Like Kean, Horgan claims he's looking out for his province's interests in the face of the risks outlined to Kinder Morgan shareholders in the annual report, including, "A variety of hazards and operating risks inherent in the transportation and storage of crude oil, refined petroleum products and other products such as: leaks, releases, the breakdown or failure of equipment, pipelines and facilities ... spills at terminals and hubs ... adverse sea conditions (including storms and rising sea levels) and releases or spills from vessels loaded at our marine terminals."

Horgan said those are risks he's not willing to accept. He appeared unfazed by news of the suspension.

"I profoundly believe in the rights of British Columbians to stand up and make sure that we're doing everything we can to protect the interests of our province,'' he said.
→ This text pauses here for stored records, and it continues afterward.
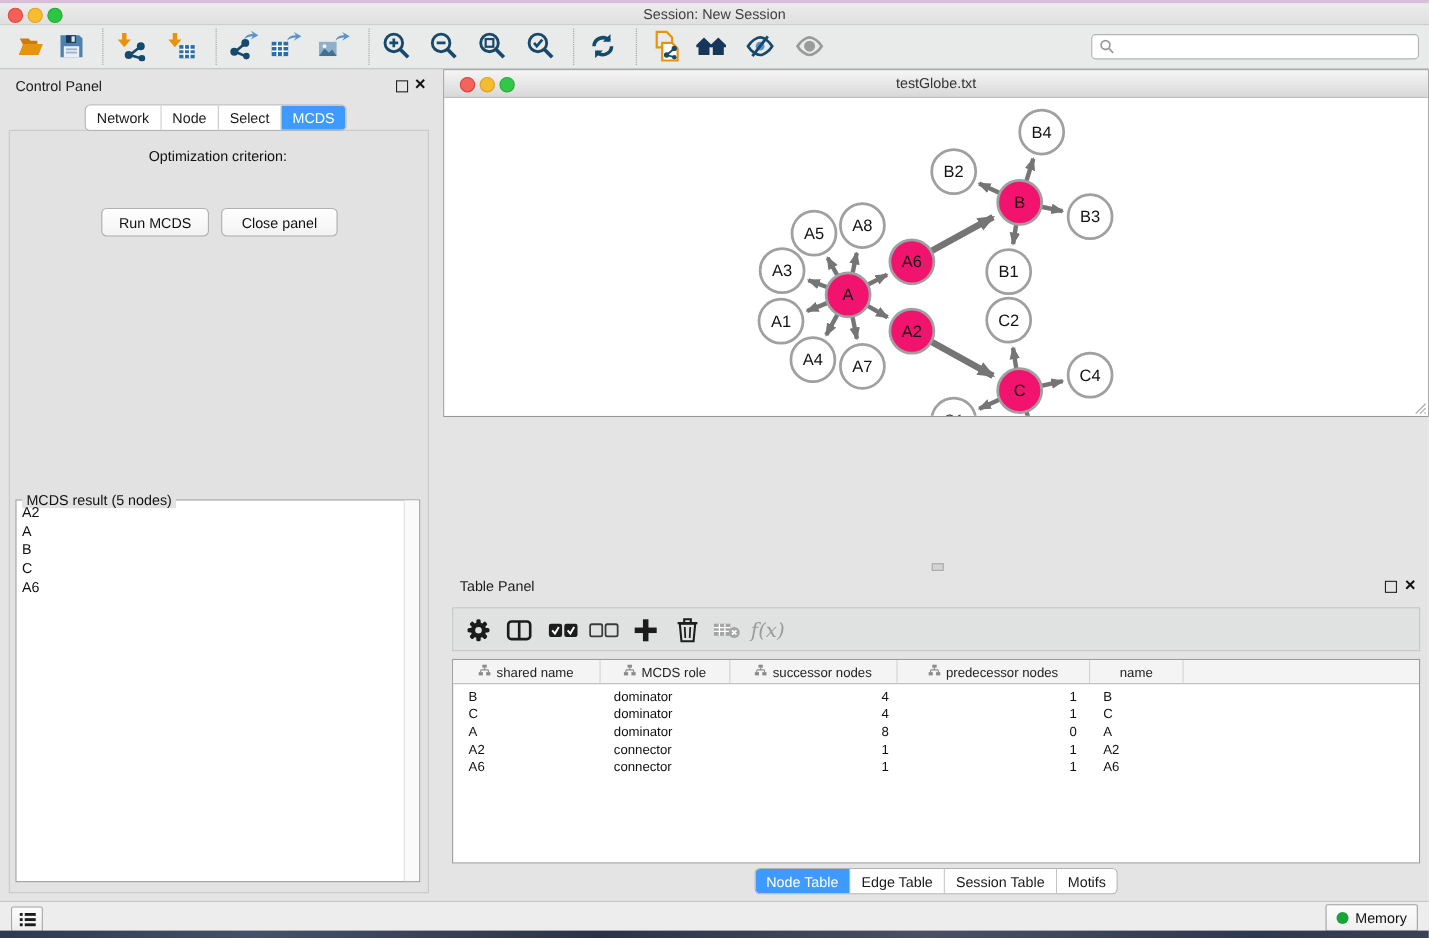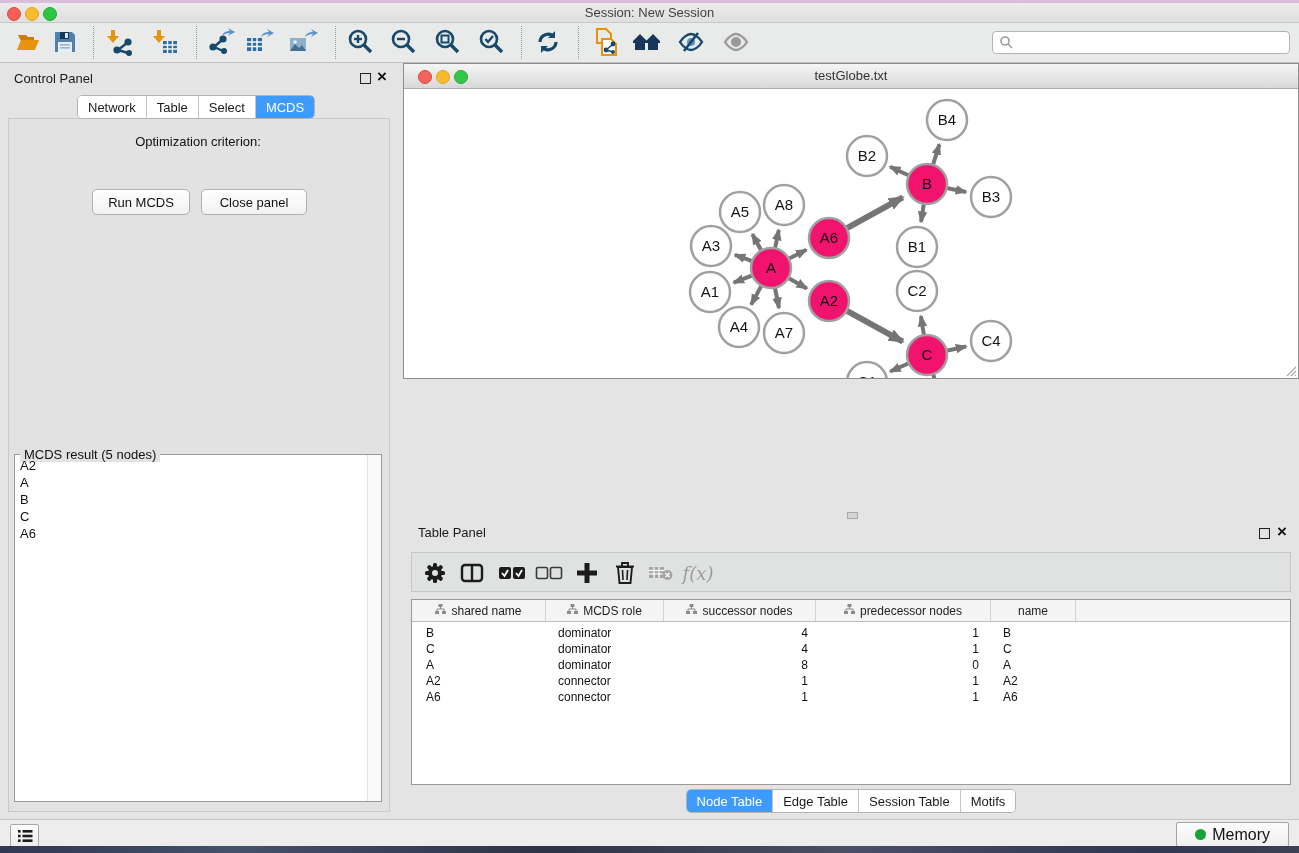"Table" div.seg-tab { text: Table -> Node }
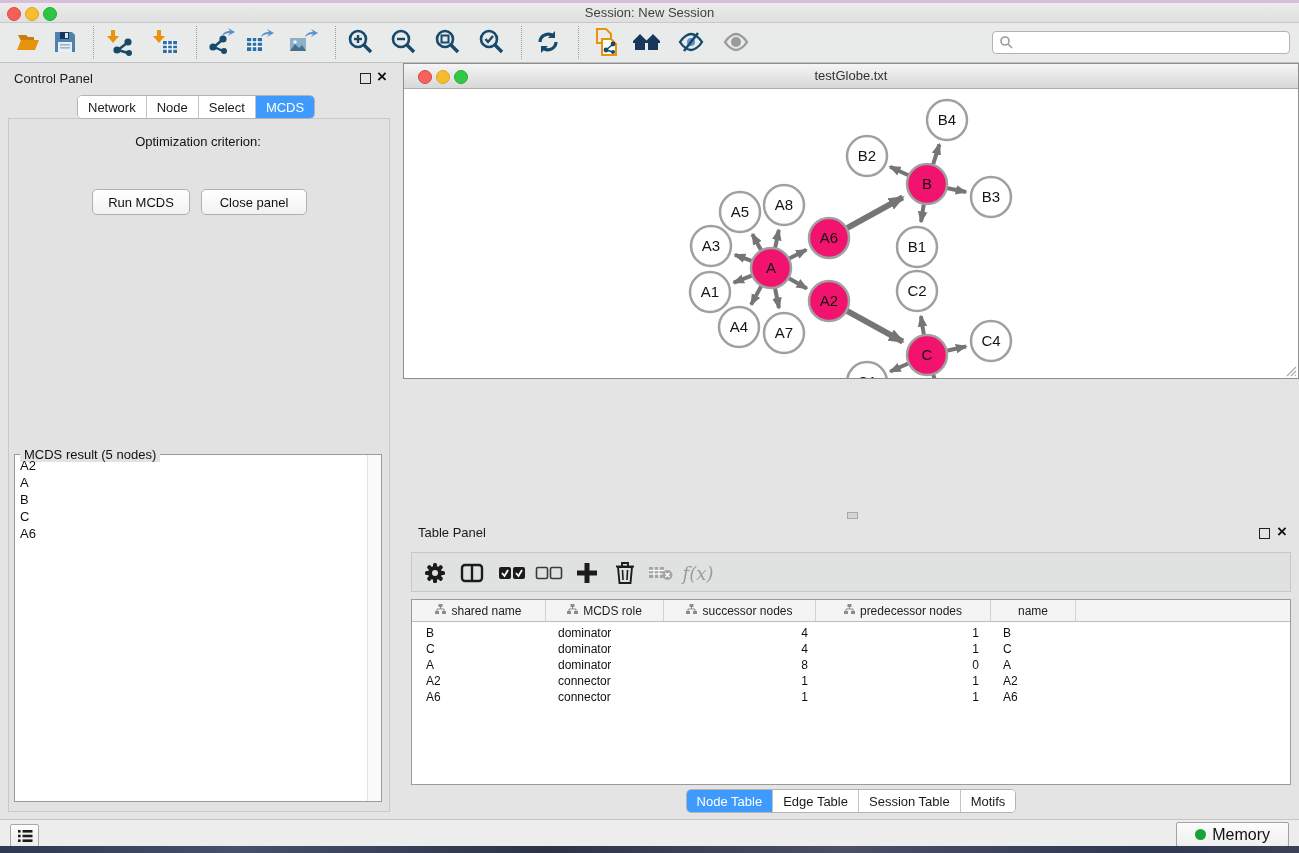"Memory" .memory-btn { font-size: 16px -> 13px; padding: 0 18px -> 0 9px }
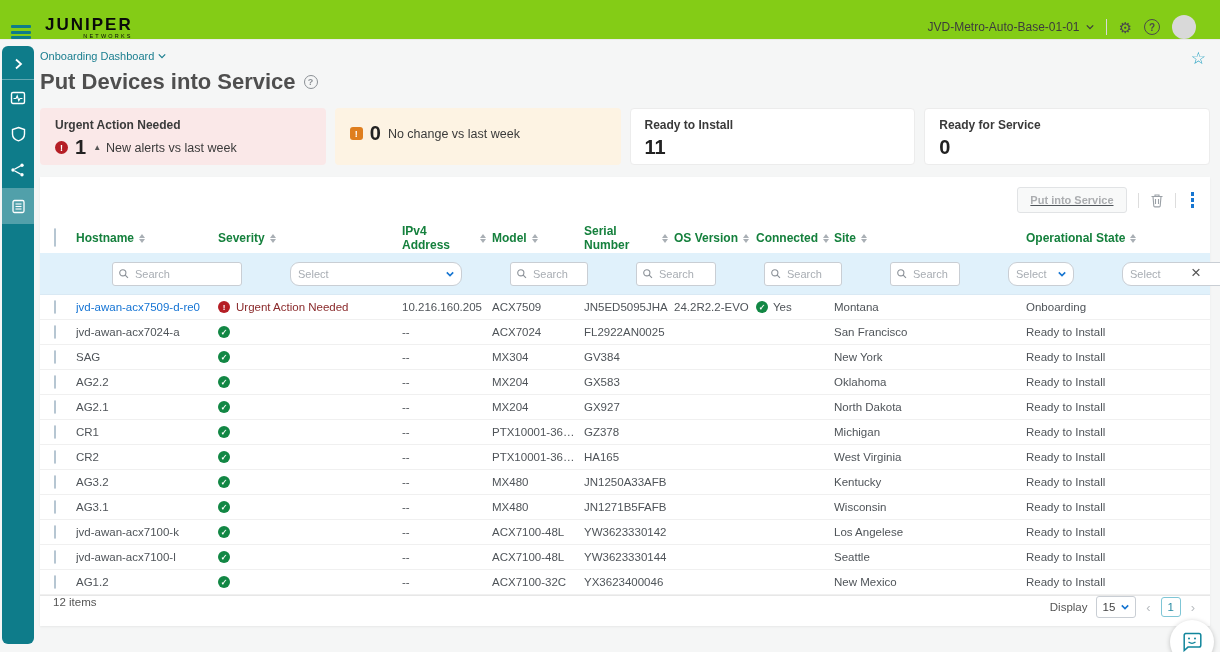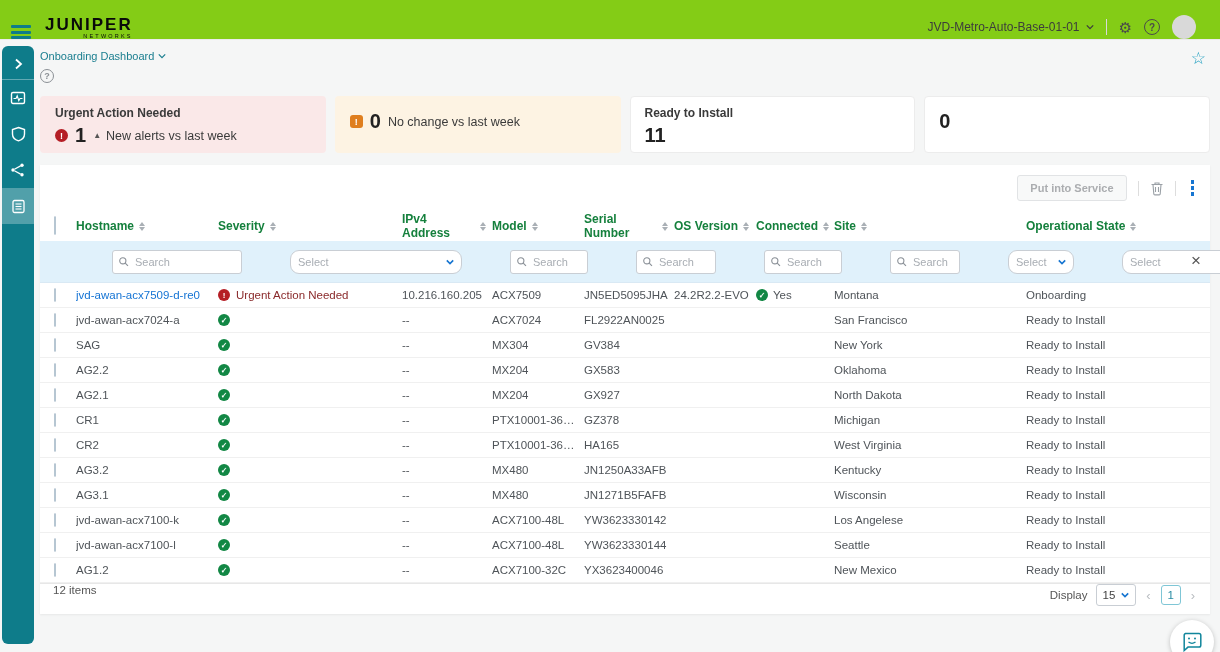"Put Devices into Service" h1.page-title { html: none -> <h1>Put Devices into Service</h1> }
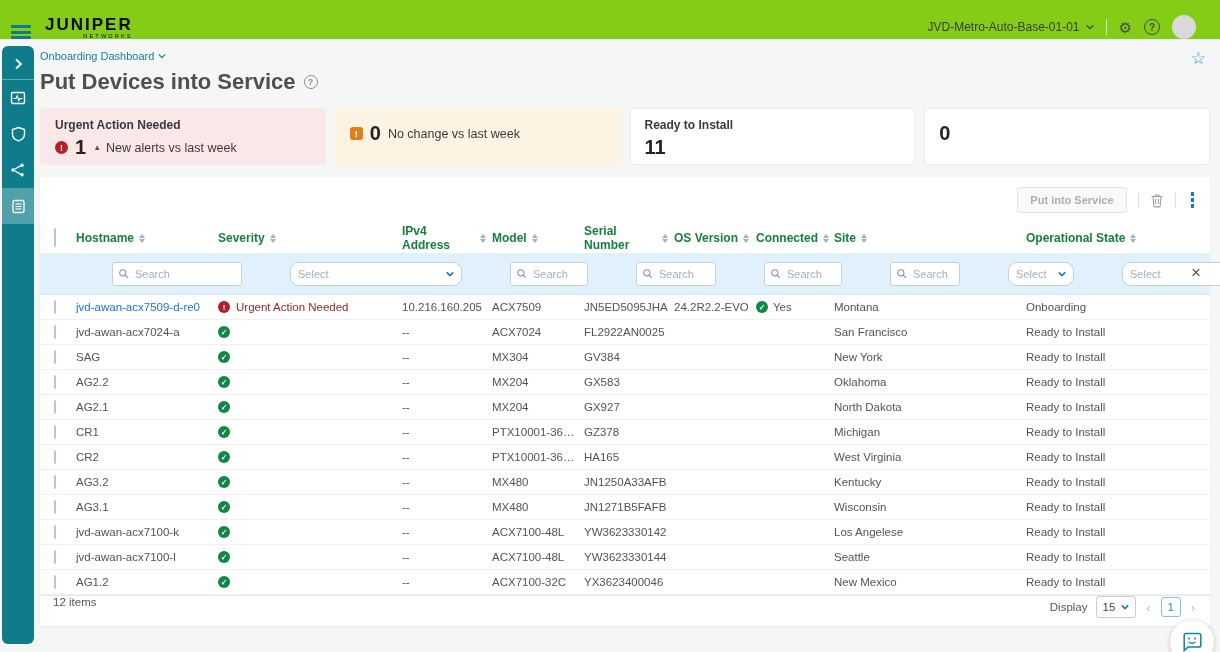"Ready for Service" div.card-title { html: none -> <div>Ready for Service</div> }
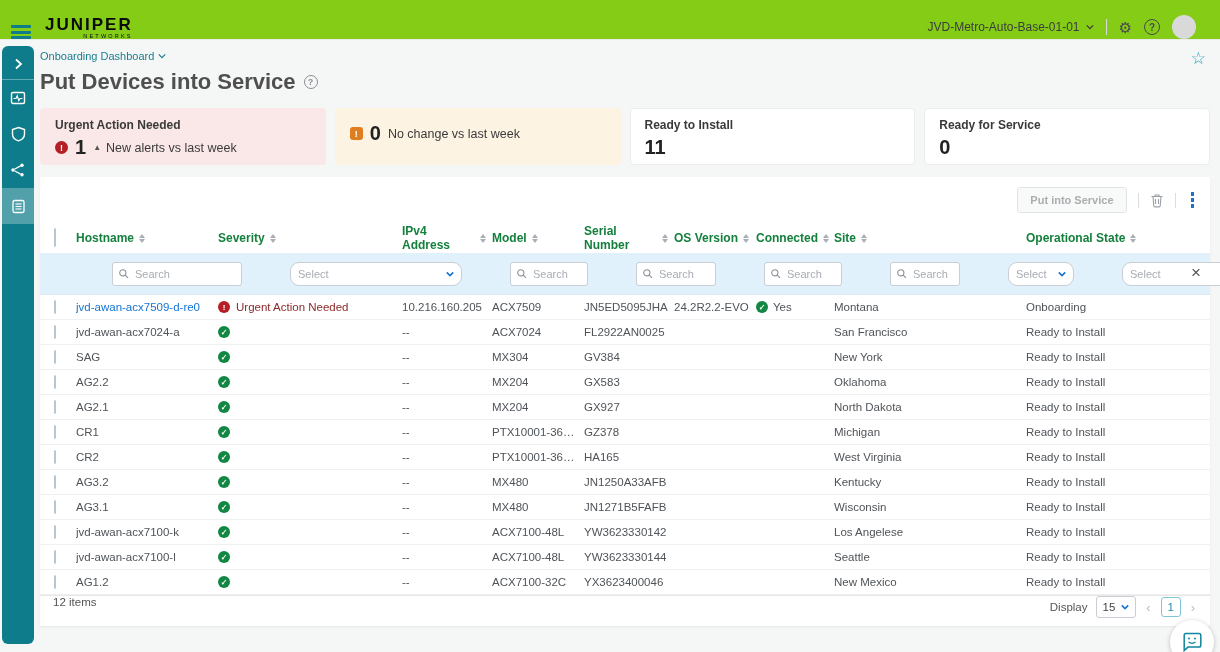"Put into Service" .panel-toolbar { text-decoration: none -> underline }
The NDP's position comes with its own separate set of risks: Alberta has already threatened to cut off B.C.'s power supply and to stop the import of wine.

As Tansey points out, the possibility exists for Kinder Morgan, Alberta — or both — to sue for lost revenue on a project that Ottawa approved.

And that's to say nothing — for Horgan — of the political risks inherent in either success or defeat.

Any investment is ultimately a bit of a gamble. A balance of risk and reward, which makes it tough to predict the path forward for the pipeline.

But that zombie apocalypse is starting to look like the better bet.